Who Is Involved In The Remodeling Of Bones?

Bone metabolism involves two main types of cells: osteoblasts (secreting new bone) and osteoclasts (breaking down bone). The structure of bones and adequate calcium supply require close cooperation between these two cell types and other cell populations present at bone remodeling sites, such as immune cells. Bone remodeling is essential for adult bone homeostasis, consisting of two phases: bone formation and resorption. The balance between the two phases is crucial.

Bone remodeling occurs on trabecular surfaces in the form of shallow irregular Howship’s lacunae, while in cortical bone it occurs as a cylinder to form the skeleton. The bone remodelling cycle replaces old and damaged bone and is a highly regulated, lifelong process essential for preserving bone integrity and maintaining mineral content.

Osteocytes are key players in bone remodeling, regulating both osteoclastic bone resorption and osteoblastic bone formation. Osteoclasts initiate bone remodeling and perform the actual removal of old bone matrix, while osteoblasts become activated to lay down new bone. During bone remodeling, bone formation is tightly coupled to bone resorption, and direct contacts between osteoclasts and osteoblasts have been observed.

The basic multicellular unit (BMU) responsible for bone remodeling consists of osteoclasts and osteoblasts. In bone, RANKL stimulates osteoclast formation by binding RANK on osteoclast precursors and osteoclasts, which is required for bone resorption. The remodelling cycle occurs within the BMU and comprises five co-ordinated steps: activation, resorption, reversal, formation, and resorption.


📹 ENGB 420 – Biomechanics of Bone – Effects of Loading on Remodeling

Discusses the remodeling response of bone to mechanical loading stimuli.


What are the 5 stages of bone Remodelling?

The bone remodelling cycle is a lifelong process that replaces old and damaged bone, preserving bone integrity and maintaining mineral homeostasis. It involves five steps: activation, resorption, reversal, formation, and termination. The cycle is regulated by key signaling pathways, including receptor activator of nuclear factor-κB (RANK)/RANK ligand/osteoprotegerin and canonical Wnt signalling. Cytokines, growth factors, and prostaglandins act as paracrine regulators, while endocrine regulators include parathyroid hormone, vitamin D, calcitonin, growth hormone, glucocorticoids, sex hormones, and thyroid hormone.

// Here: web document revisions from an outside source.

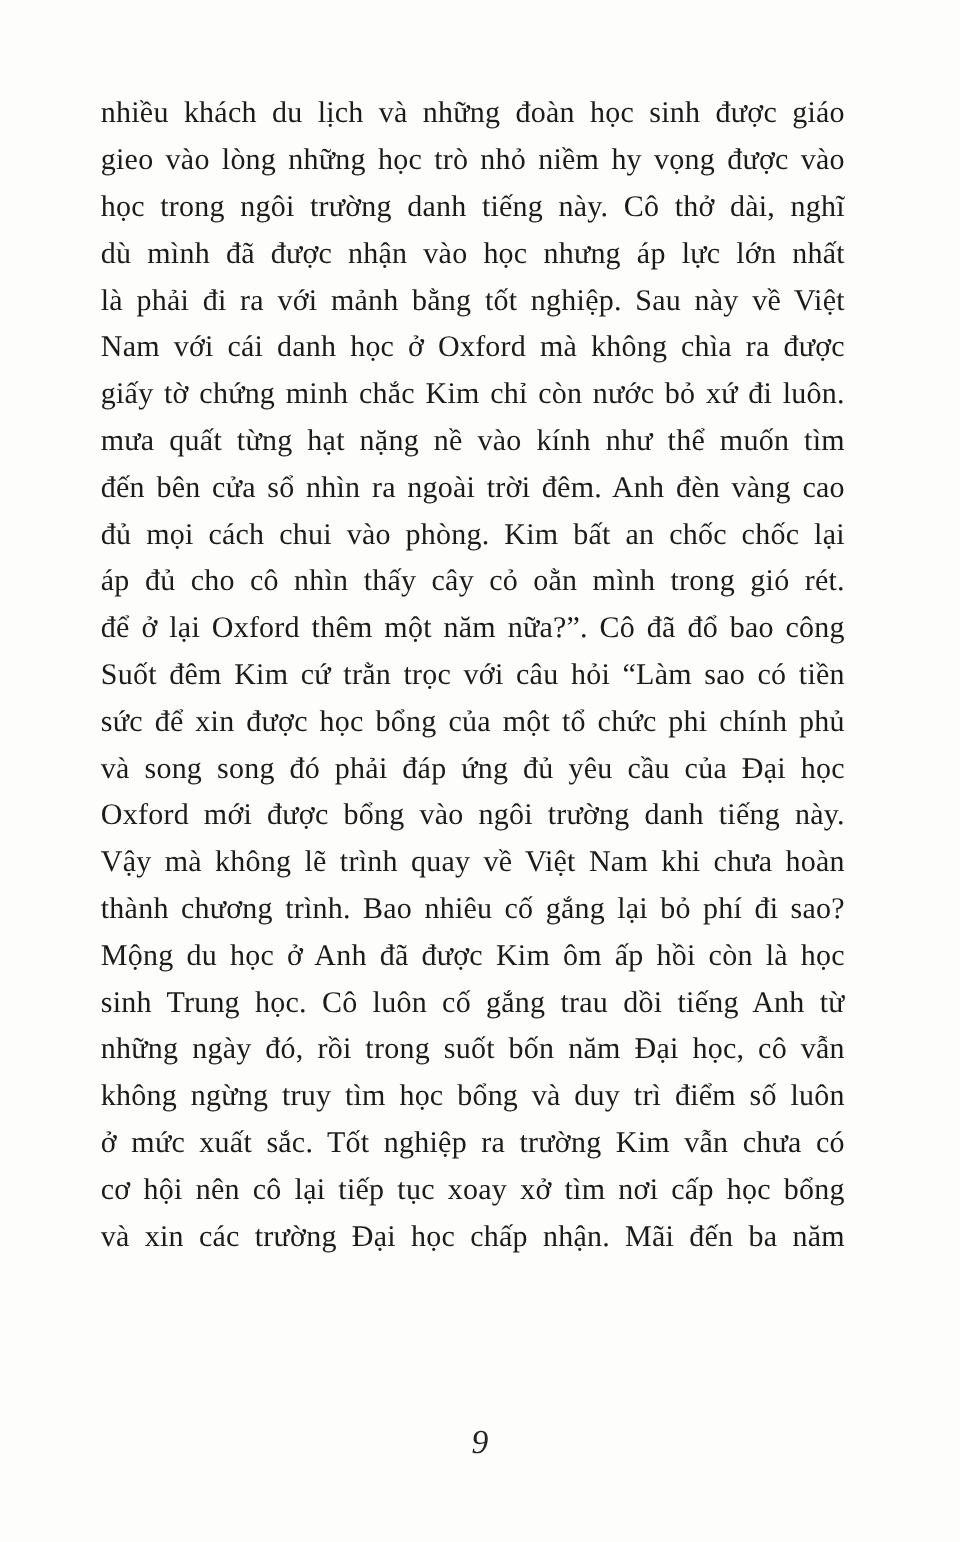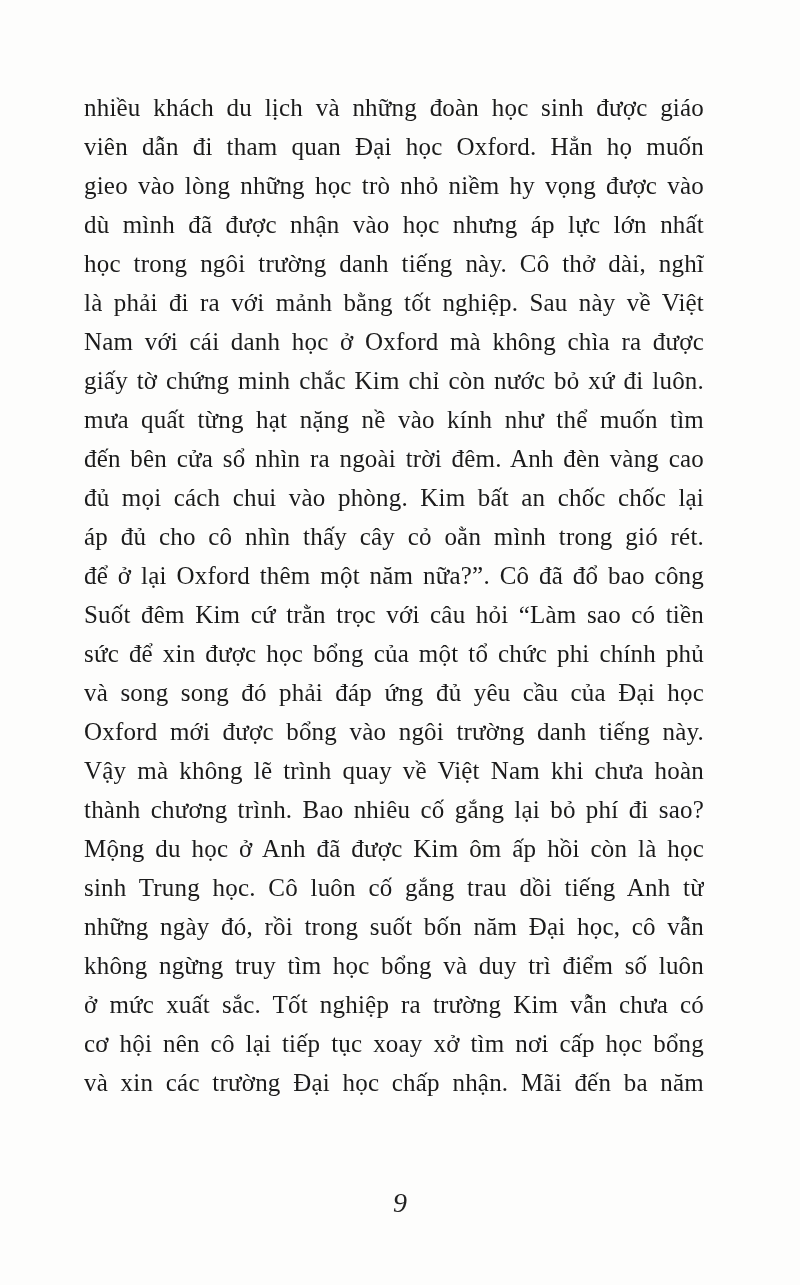--- a/index.html
+++ b/index.html
@@ -15,21 +15,21 @@
     color: #1b1b1b;
     overflow: hidden;
   }
   .book-page {
     position: absolute;
     inset: 0;
   }
   .text-block {
     position: absolute;
     left: 84px;
-    top: 88px;
+    top: 75px;
     width: 620px;
     font-family: Liberation Serif, serif;
   }
   .para {
     margin: 0;
     padding: 0;
   }
   .line {
     display: block;
     font-size: 25px;
@@ -57,24 +57,23 @@
   }
 </style>
 </head>
 <body>
 
 <div class="book-page">
   <div class="text-block">
 
   <div class="para">
         <div class="line">nhiều khách du lịch và những đoàn học sinh được giáo</div>
-        <div class="line">viên dẫn đi tham quan Đại học Oxford. Hẳn họ muốn</div>
         <div class="line">gieo vào lòng những học trò nhỏ niềm hy vọng được vào</div>
+        <div class="line">học trong ngôi trường danh tiếng này. Cô thở dài, nghĩ</div>
         <div class="line">dù mình đã được nhận vào học nhưng áp lực lớn nhất</div>
-        <div class="line">học trong ngôi trường danh tiếng này. Cô thở dài, nghĩ</div>
         <div class="line">là phải đi ra với mảnh bằng tốt nghiệp. Sau này về Việt</div>
         <div class="line">Nam với cái danh học ở Oxford mà không chìa ra được</div>
         <div class="line">giấy tờ chứng minh chắc Kim chỉ còn nước bỏ xứ đi luôn.</div>
       </div>
       <div class="para">
         <div class="line">mưa quất từng hạt nặng nề vào kính như thể muốn tìm</div>
         <div class="line">đến bên cửa sổ nhìn ra ngoài trời đêm. Anh đèn vàng cao</div>
         <div class="line">đủ mọi cách chui vào phòng. Kim bất an chốc chốc lại</div>
         <div class="line">áp đủ cho cô nhìn thấy cây cỏ oằn mình trong gió rét.</div>
         <div class="line">để ở lại Oxford thêm một năm nữa?”. Cô đã đổ bao công</div>

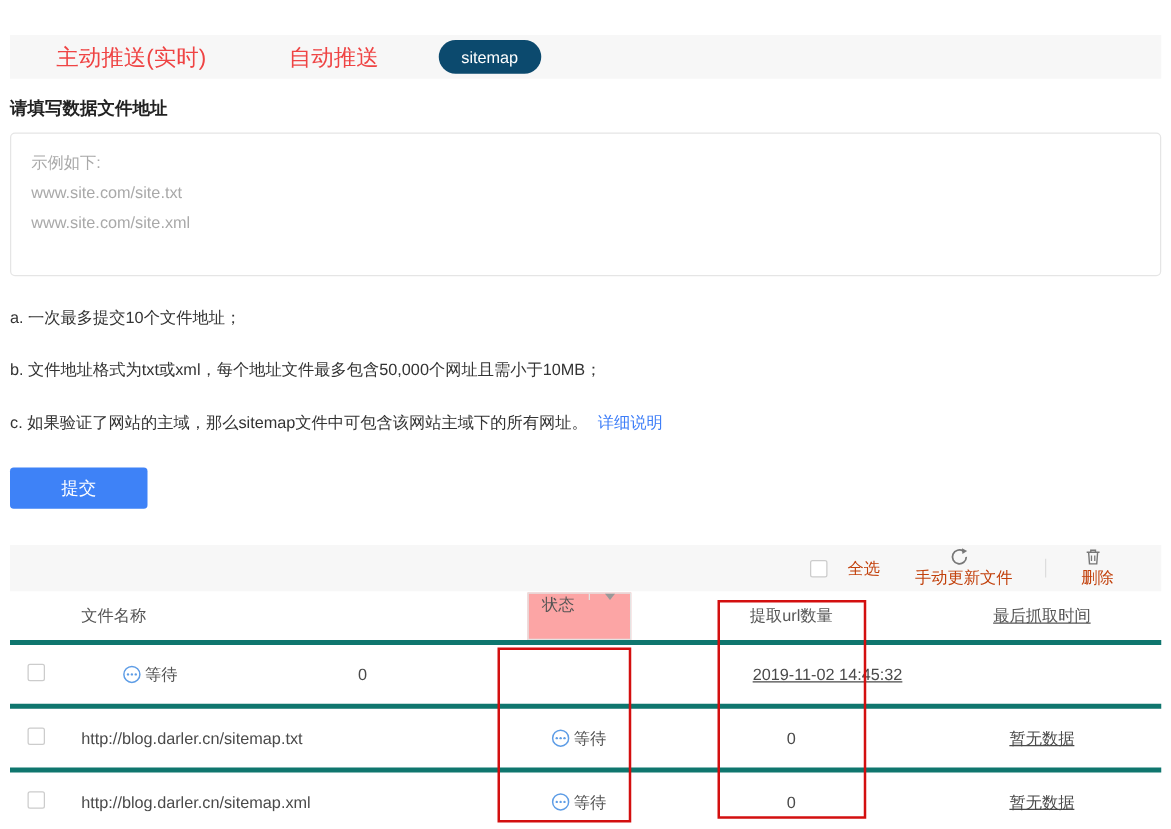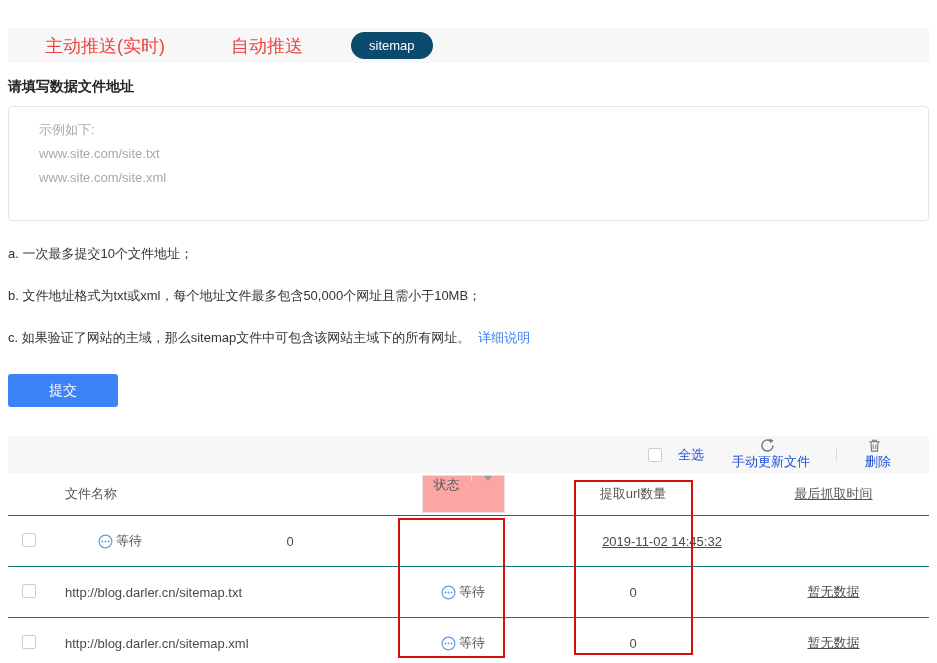--- a/index.html
+++ b/index.html
@@ -10,40 +10,40 @@
   
   .tabbar { margin:28px 8px 0 8px; height:35px; background:#f7f7f7; display:flex; align-items:center; }
   .tab { font-size:18px; color:#ef4444; cursor:pointer; white-space:nowrap; }
   .tab-1 { margin-left:37px; }
   .tab-2 { margin-left:66px; }
   .tab-pill { margin-left:48px; background:#0c4a6e; color:#fff; font-size:13px; padding:7px 18px; border-radius:15px; line-height:1; }
 
   
   .heading { margin:15px 8px 0; font-size:14px; font-weight:bold; color:#222; }
   .url-textarea { display:block; margin:10px 8px 0; width:calc(100% - 16px); height:115px;
-    border:1px solid #e5e5e5; border-radius:4px; padding:11px 30px; font-size:13px; line-height:1.85;
+    border:1px solid #e5e5e5; border-radius:4px; padding:11px 16px; font-size:13px; line-height:1.85;
     color:#555; resize:none; outline:none; font-family:"Liberation Sans","DejaVu Sans",sans-serif; }
   .url-textarea::placeholder { color:#a9a9a9; }
   .note { margin:24px 8px 0; font-size:13px; color:#333; }
   .note:first-of-type { margin-top:24px; }
   .link { color:#3e7ef8; text-decoration:none; margin-left:8px; cursor:pointer; }
   .submit-btn { display:block; margin:27px 8px 0; width:110px; height:33px; background:#3e82f7; color:#fff;
     border:none; border-radius:3px; font-size:14px; cursor:pointer; font-family:inherit; }
 
   
   .table-wrap { position:relative; margin:29px 8px 0; }
   .toolbar { height:37px; background:#f7f7f7; display:flex; align-items:center; justify-content:flex-end;
-    padding-right:38px; font-size:13px; color:#1d4ed8; }
+    padding-right:38px; font-size:13px; color:#c2410c; }
   .checkbox { display:inline-block; width:14px; height:14px; border:1px solid #ccc; border-radius:2px; background:#fff; cursor:pointer; flex:none; }
   .tb-label { margin-left:16px; cursor:pointer; }
   .tb-group { display:flex; align-items:center; margin-left:28px; cursor:pointer;flex-direction:column; }
   .tb-group svg { margin-right:7px; display:block; }
   .vdiv { width:1px; height:15px; background:#ddd; margin-left:26px; }
 
-  .thead, .trow { display:flex; align-items:center; border-bottom:1px solid #0f766e; font-size:13px; }
+  .thead, .trow { display:flex; align-items:center; border-bottom:4px solid #0f766e; font-size:13px; }
   .thead { height:43px; color:#555; }
   .trow { height:51px; color:#4a4a4a; }
   .c-check { width:47px; padding-left:14px; flex:none; }
   .c-file  { width:343px; padding-left:10px; flex:none; text-align:left; overflow:hidden; white-space:nowrap; }
   .c-status{ width:130px; flex:none; text-align:center; display:flex; align-items:center; justify-content:center; }
   .c-count { width:210px; flex:none; text-align:center; }
   .c-time  { flex:1; text-align:center;text-decoration:underline; }
 
   .status-select { display:inline-flex; align-items:flex-start; border:1px solid #e3e3e3; background:#fca5a5; height:38px; cursor:pointer; }
   .ss-label { display:flex; align-items:center; padding:0 11px; font-size:13px; color:#555; }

Disruption of the bone remodelling cycle and imbalance between resorption and formation leads to metabolic bone disease, most commonly osteoporosis. Advances in understanding these mechanisms have provided targets for pharmacological interventions, including antiresorptive and anabolic therapies. This review discusses the remodelling process, osteoporosis, and common pharmacological interventions used in its management.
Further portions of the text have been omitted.